WHAT YOU ARE ASKED TO DO -
Your answer should be the lines below from the one with "[80,45,230,64] Setting up" to the one with "[261,135,296,149] to git -> (393, 262) none", both included, given again exactly and with nothing added.

──────── SUPPLIED INFORMATION

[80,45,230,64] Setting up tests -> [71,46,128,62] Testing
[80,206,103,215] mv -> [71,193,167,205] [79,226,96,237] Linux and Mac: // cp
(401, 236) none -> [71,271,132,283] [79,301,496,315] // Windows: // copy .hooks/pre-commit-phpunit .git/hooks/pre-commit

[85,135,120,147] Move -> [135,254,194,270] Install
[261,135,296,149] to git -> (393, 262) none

────────────────
──────── SUPPLIED INFORMATION

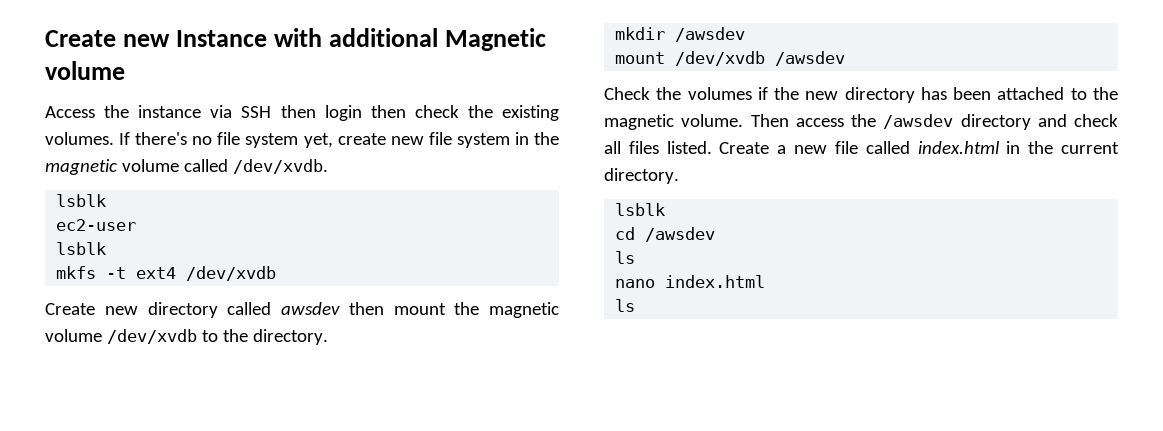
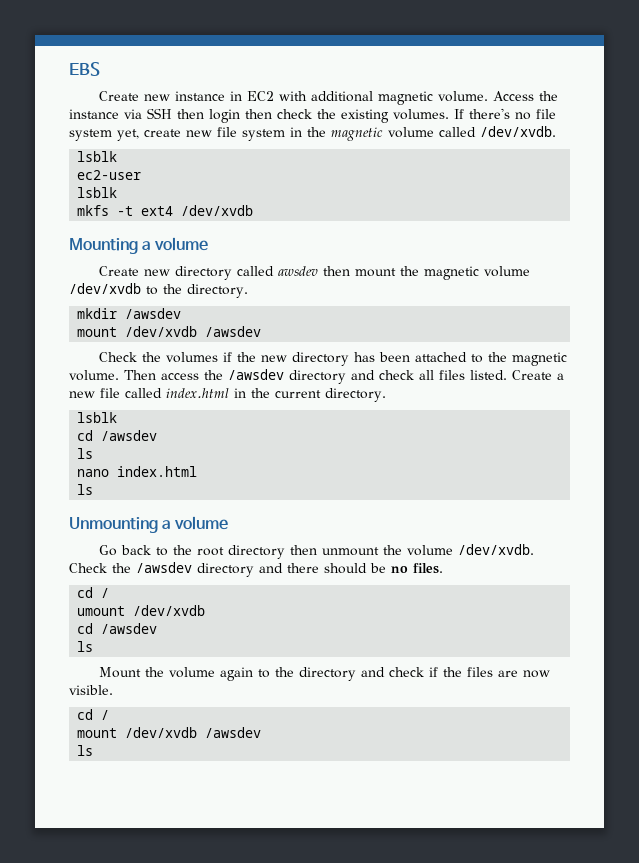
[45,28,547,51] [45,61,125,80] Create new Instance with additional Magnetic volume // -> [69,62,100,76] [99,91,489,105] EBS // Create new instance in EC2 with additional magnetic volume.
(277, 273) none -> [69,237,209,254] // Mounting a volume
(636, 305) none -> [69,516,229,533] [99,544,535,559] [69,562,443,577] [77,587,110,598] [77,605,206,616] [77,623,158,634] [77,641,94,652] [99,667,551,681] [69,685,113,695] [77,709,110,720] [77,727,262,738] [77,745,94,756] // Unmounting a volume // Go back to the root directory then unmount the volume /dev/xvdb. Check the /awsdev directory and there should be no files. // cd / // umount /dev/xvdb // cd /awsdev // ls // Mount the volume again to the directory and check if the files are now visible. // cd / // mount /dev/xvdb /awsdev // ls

────────────────
──────── SUPPLIED INFORMATION

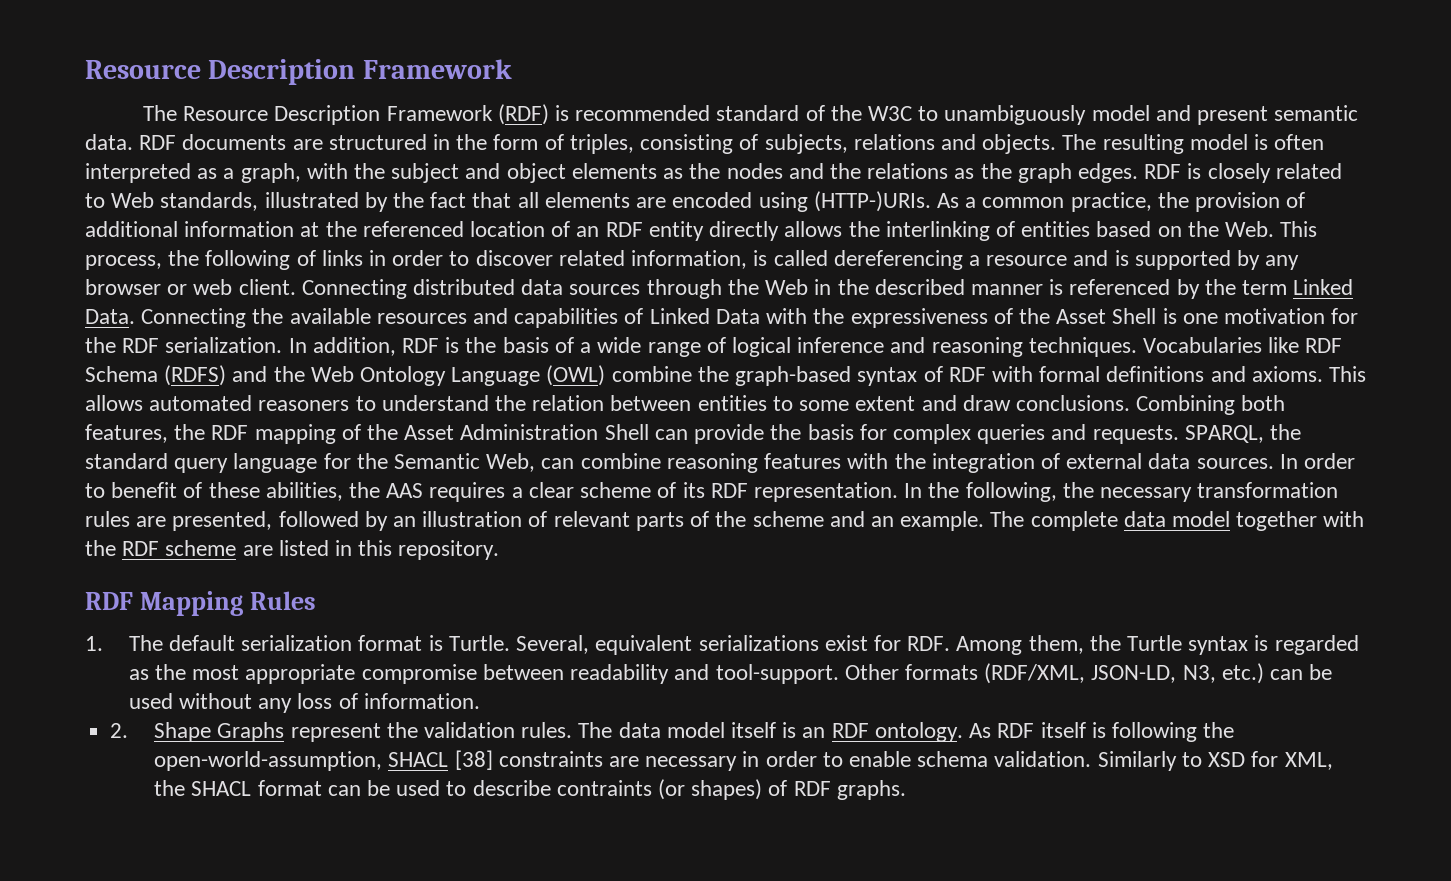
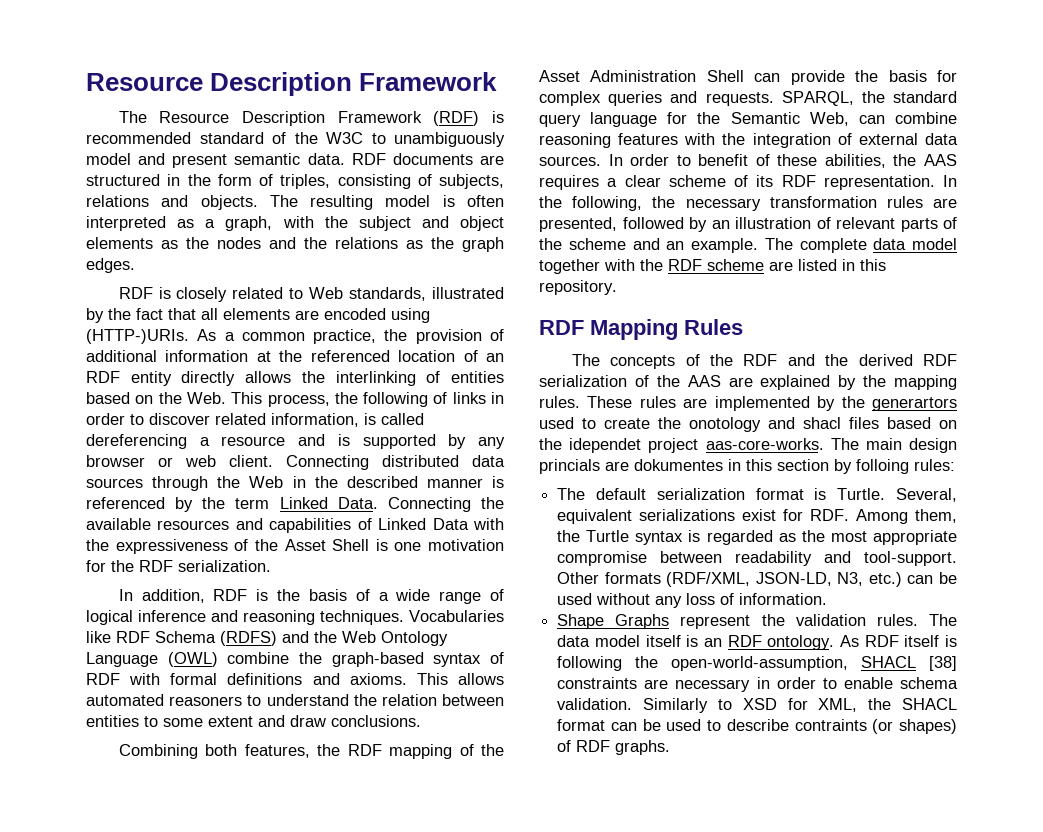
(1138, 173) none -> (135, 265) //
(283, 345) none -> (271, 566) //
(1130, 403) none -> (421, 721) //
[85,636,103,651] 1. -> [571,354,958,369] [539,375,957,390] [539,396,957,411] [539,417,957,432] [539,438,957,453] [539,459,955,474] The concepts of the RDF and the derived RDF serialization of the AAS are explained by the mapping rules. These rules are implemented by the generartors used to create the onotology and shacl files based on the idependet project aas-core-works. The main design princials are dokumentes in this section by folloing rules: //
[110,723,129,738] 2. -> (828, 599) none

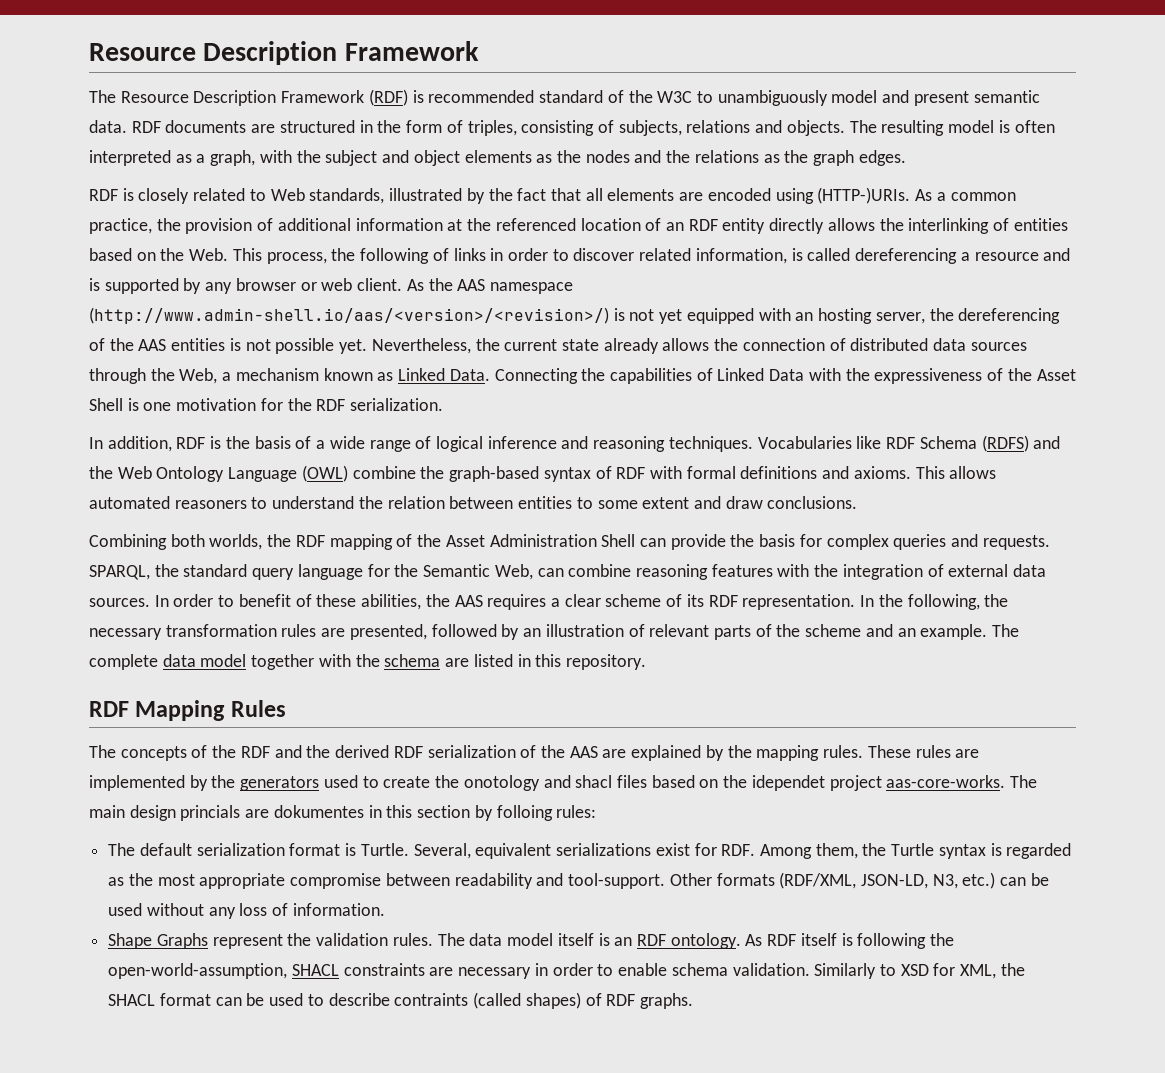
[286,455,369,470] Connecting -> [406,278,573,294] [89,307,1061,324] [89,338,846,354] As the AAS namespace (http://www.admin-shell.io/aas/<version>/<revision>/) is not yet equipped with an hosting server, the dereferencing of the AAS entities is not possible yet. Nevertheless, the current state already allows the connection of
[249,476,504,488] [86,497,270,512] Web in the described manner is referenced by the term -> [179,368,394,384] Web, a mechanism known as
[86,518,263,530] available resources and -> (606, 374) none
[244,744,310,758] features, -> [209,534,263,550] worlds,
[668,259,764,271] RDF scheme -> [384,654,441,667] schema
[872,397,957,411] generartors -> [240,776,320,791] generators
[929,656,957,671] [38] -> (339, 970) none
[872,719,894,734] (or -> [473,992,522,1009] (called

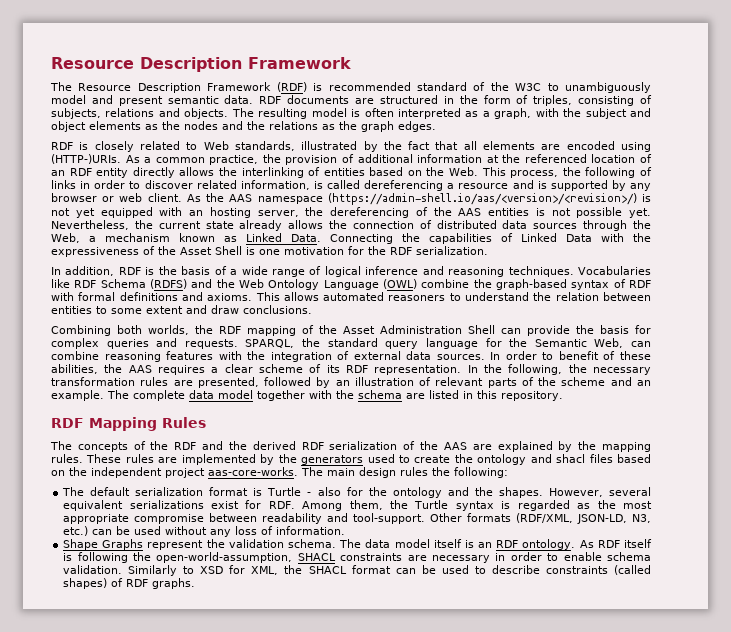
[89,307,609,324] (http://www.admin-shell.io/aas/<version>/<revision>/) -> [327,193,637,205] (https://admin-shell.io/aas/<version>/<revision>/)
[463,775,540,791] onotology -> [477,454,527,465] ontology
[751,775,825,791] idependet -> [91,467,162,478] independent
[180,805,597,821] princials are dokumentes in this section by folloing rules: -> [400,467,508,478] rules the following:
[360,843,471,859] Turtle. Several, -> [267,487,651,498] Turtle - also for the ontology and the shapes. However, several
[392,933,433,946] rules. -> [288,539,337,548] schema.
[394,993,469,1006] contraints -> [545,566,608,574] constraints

────────────────

WORKED SOLUTION -
[80,45,230,64] Setting up tests -> [71,46,128,62] Testing
[80,206,103,215] mv -> [71,193,167,205] [79,226,96,237] Linux and Mac: // cp
(401, 236) none -> [71,271,132,283] [79,301,496,315] // Windows: // copy .hooks/pre-commit-phpunit .git/hooks/pre-commit

[85,135,120,147] Move -> [135,254,194,270] Install
[261,135,296,149] to git -> (393, 262) none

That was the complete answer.